──────── DATA FOR PROCESSING

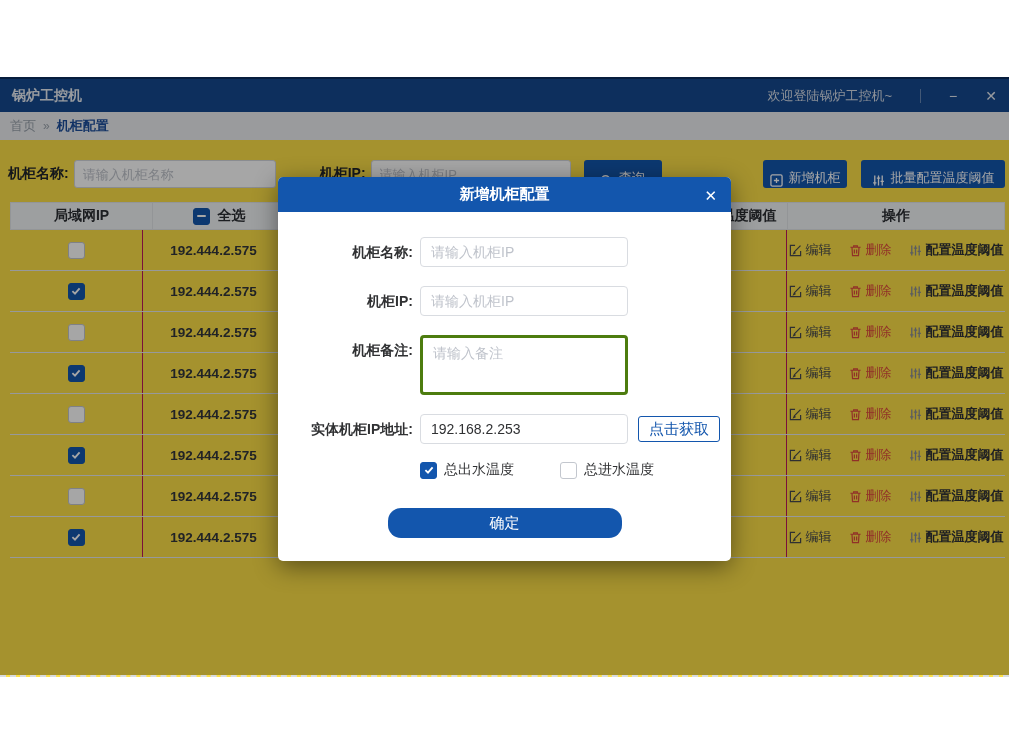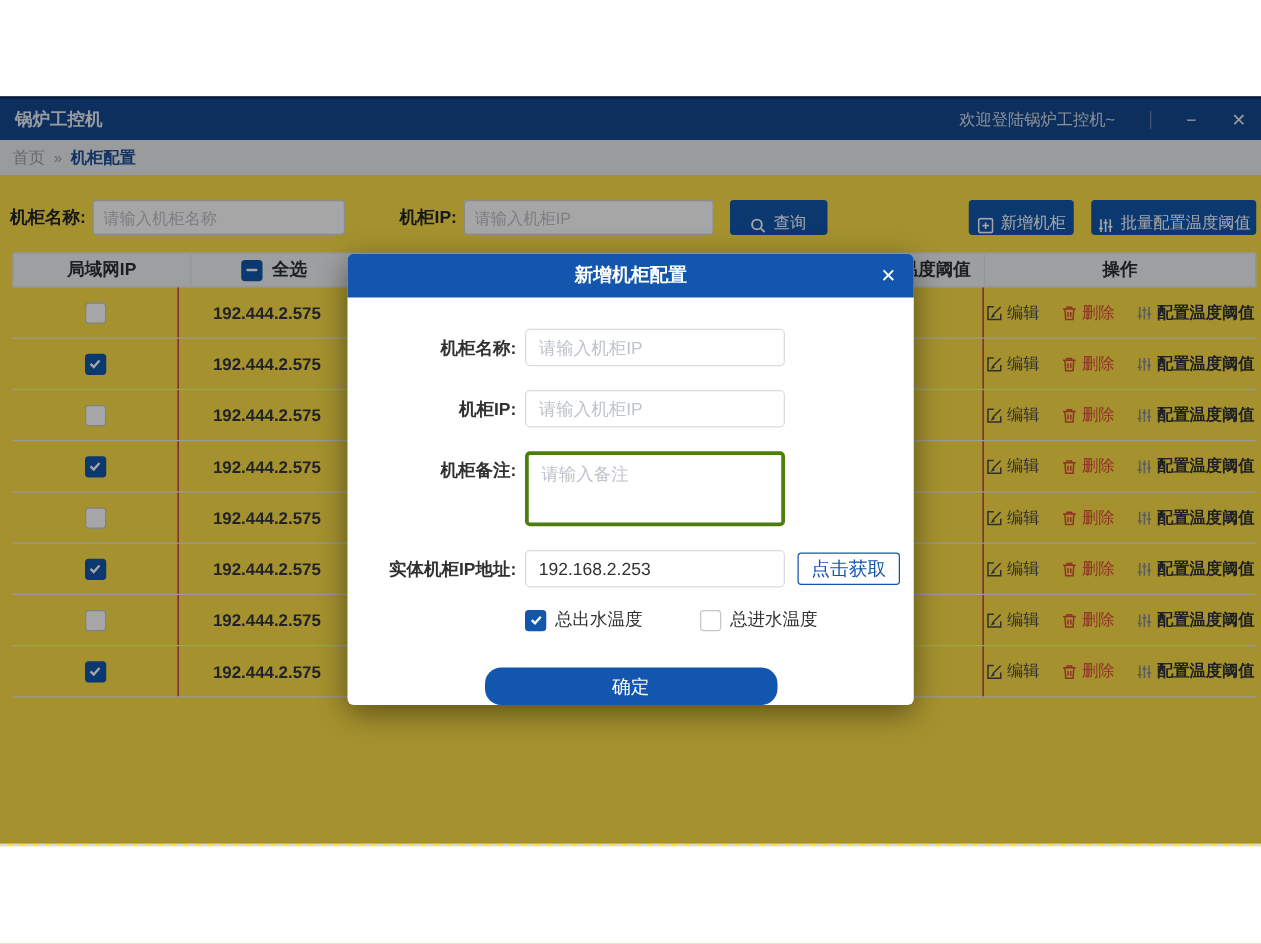--- a/index.html
+++ b/index.html
@@ -44,21 +44,21 @@
   .f-label.ip{margin-left:44px;}
   .f-input.ip{width:200px;}
   .btn{
     display:inline-flex;align-items:flex-end;justify-content:center;gap:6px;
     background:var(--brand);color:#fff;border:none;border-radius:3px;height:28px;
     font-size:13px;cursor:pointer;font-family:inherit;white-space:nowrap;
   }
   .btn svg{flex:none;}
   .btn-search{width:78px;margin-left:13px;}
   .btn-add{width:84px;margin-left:auto;}
-  .btn-batch{width:132px;margin-left:14px;}
+  .btn-batch{width:144px;margin-left:14px;}
   
   .table{margin:14px 4px 0 10px;font-size:13px;}
   .tr-head{
     display:flex;height:28px;background:#f2f4f6;border:1px solid #e2e5e9;
     align-items:stretch;font-size:14px;color:#2b2e33;font-weight:bold;
   }
   .th{display:flex;align-items:center;justify-content:center;border-right:1px solid #e2e5e9;gap:8px;}
   .th:last-child{border-right:none;}
   .tr{display:flex;height:41px;border-bottom:1px solid #e9ecef;align-items:stretch;}
   .td{display:flex;align-items:center;justify-content:center;border-right:1px solid #be185d;}
@@ -83,22 +83,22 @@
   }
   .cb svg{display:none;}
   .cb .dash{display:none;width:9px;height:2px;background:#fff;border-radius:1px;}
   .cb.checked{background:var(--brand);border-color:var(--brand);}
   .cb.checked svg{display:block;}
   .cb.indeterminate{background:var(--brand);border-color:var(--brand);}
   .cb.indeterminate .dash{display:block;}
   
   .overlay{position:absolute;inset:0;background:rgba(0,0,0,.35);}
   .modal{
-    position:absolute;left:278px;top:126px;width:453px;background:#fff;
-    border-radius:5px;box-shadow:0 6px 24px rgba(0,0,0,.45);
+    position:absolute;left:278px;top:100px;width:453px;background:#fff;
+    border-radius:5px;box-shadow:0 6px 24px rgba(0,0,0,.45);padding-bottom:23px;
   }
   .modal-header{
     height:35px;background:var(--brand);border-radius:5px 5px 0 0;position:relative;
     display:flex;align-items:center;justify-content:center;color:#fff;
     font-size:15px;font-weight:bold;
   }
   .modal-close{
     position:absolute;right:14px;top:50%;transform:translateY(-50%);
     color:#fff;font-size:15px;cursor:pointer;line-height:1;
   }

────────────────

| PROMPT |
Give back the material word for word and drop the pictures it holds.

| WRITTEN RESPONSE |
--- a/index.html
+++ b/index.html
@@ -44,21 +44,21 @@
   .f-label.ip{margin-left:44px;}
   .f-input.ip{width:200px;}
   .btn{
     display:inline-flex;align-items:flex-end;justify-content:center;gap:6px;
     background:var(--brand);color:#fff;border:none;border-radius:3px;height:28px;
     font-size:13px;cursor:pointer;font-family:inherit;white-space:nowrap;
   }
   .btn svg{flex:none;}
   .btn-search{width:78px;margin-left:13px;}
   .btn-add{width:84px;margin-left:auto;}
-  .btn-batch{width:132px;margin-left:14px;}
+  .btn-batch{width:144px;margin-left:14px;}
   
   .table{margin:14px 4px 0 10px;font-size:13px;}
   .tr-head{
     display:flex;height:28px;background:#f2f4f6;border:1px solid #e2e5e9;
     align-items:stretch;font-size:14px;color:#2b2e33;font-weight:bold;
   }
   .th{display:flex;align-items:center;justify-content:center;border-right:1px solid #e2e5e9;gap:8px;}
   .th:last-child{border-right:none;}
   .tr{display:flex;height:41px;border-bottom:1px solid #e9ecef;align-items:stretch;}
   .td{display:flex;align-items:center;justify-content:center;border-right:1px solid #be185d;}
@@ -83,22 +83,22 @@
   }
   .cb svg{display:none;}
   .cb .dash{display:none;width:9px;height:2px;background:#fff;border-radius:1px;}
   .cb.checked{background:var(--brand);border-color:var(--brand);}
   .cb.checked svg{display:block;}
   .cb.indeterminate{background:var(--brand);border-color:var(--brand);}
   .cb.indeterminate .dash{display:block;}
   
   .overlay{position:absolute;inset:0;background:rgba(0,0,0,.35);}
   .modal{
-    position:absolute;left:278px;top:126px;width:453px;background:#fff;
-    border-radius:5px;box-shadow:0 6px 24px rgba(0,0,0,.45);
+    position:absolute;left:278px;top:100px;width:453px;background:#fff;
+    border-radius:5px;box-shadow:0 6px 24px rgba(0,0,0,.45);padding-bottom:23px;
   }
   .modal-header{
     height:35px;background:var(--brand);border-radius:5px 5px 0 0;position:relative;
     display:flex;align-items:center;justify-content:center;color:#fff;
     font-size:15px;font-weight:bold;
   }
   .modal-close{
     position:absolute;right:14px;top:50%;transform:translateY(-50%);
     color:#fff;font-size:15px;cursor:pointer;line-height:1;
   }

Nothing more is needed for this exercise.